В это Кирочке все равно «не въехать» — ни сейчас, ни потом — не читает он книжек. А вот мученик «типа как» Тарадай — тут все ясно, спасибо, дядя Влад объяснил…

Не говоря уже о юности — еще одной родовой схватке, когда ты снова летишь головой вперед… Ах, вперед головой?! Это — грейт! Верный признак того, что все именно так и было! Он швырнул записную книжку. Отскочив от стены, она шлепнулась в общую кучу.

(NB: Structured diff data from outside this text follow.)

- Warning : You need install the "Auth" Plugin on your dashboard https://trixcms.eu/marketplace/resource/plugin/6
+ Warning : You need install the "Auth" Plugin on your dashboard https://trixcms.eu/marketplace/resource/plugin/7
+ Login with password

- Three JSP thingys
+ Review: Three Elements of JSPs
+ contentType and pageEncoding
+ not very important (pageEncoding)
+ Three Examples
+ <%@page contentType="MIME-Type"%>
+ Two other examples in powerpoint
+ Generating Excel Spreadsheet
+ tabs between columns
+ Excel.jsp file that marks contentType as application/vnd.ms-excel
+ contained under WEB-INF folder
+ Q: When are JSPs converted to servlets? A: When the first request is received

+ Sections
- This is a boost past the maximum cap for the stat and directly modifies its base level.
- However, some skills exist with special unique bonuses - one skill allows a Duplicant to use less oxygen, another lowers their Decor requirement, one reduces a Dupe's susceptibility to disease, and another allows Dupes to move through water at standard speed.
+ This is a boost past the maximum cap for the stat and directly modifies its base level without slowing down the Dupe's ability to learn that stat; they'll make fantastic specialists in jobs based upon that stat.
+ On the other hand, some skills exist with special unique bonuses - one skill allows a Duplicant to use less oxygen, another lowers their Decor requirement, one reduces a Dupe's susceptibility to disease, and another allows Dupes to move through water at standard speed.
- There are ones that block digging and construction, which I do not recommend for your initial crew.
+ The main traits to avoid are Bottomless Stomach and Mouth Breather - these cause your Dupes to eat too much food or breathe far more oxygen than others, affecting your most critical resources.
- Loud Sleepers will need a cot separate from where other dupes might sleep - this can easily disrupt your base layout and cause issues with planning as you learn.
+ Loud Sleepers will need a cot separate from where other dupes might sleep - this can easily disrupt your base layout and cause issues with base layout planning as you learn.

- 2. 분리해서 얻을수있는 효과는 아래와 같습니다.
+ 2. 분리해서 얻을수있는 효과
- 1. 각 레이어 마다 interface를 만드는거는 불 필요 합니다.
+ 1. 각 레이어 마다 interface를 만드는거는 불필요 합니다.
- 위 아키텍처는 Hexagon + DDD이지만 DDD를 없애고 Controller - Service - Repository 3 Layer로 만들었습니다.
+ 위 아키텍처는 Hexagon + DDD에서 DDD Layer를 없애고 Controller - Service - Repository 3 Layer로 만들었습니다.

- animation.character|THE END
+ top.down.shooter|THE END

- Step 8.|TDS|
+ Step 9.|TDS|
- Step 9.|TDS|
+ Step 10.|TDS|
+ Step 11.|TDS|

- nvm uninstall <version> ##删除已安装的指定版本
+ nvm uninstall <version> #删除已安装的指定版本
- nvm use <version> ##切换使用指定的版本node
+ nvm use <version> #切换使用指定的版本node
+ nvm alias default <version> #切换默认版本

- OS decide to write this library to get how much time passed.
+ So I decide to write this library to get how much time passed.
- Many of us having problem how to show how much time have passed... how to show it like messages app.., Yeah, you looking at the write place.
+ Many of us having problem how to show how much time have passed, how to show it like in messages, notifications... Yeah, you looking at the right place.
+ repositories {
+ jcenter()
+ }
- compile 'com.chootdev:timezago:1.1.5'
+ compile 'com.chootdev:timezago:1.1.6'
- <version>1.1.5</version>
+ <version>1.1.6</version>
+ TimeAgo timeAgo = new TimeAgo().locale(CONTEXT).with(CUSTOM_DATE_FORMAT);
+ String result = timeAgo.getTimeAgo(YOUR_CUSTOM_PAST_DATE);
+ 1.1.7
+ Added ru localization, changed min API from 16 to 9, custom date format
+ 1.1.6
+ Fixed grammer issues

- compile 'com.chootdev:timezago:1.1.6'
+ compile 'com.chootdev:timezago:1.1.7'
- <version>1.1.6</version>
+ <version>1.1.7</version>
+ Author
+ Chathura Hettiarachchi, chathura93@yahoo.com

Этот тихий садизм был во Владике с детства: незаметно подставит, а потом лупоглазо тебя наблюдает — лучший друг, разрази его гром — нет, неправда, он просто учит тебя из деликатности, да, незаметно — не Влад, а Владюга какой-то! И так далее, год за годом — это были качели, метавшиеся по вымороченному Евклидову пространству юности. В той же самой зеленой книжке — можно даже найти, впрочем, это неважно — Игорь развил этот пассаж, и развил элегантно, назвав избыточное пространство молодости Римановой геометрией, изогнувшей свой подвижный хребет в тоске по физике — по полноте осуществления, возможной лишь в зрелости — в Эйнштейновой вселенной, в которой уцелел лишь один абсолют — неодолимый предел скорости, но возможно, что после смерти энергия души одолевает и его, врываясь в немыслимые, то есть мыслью еще не изведанные, пространства.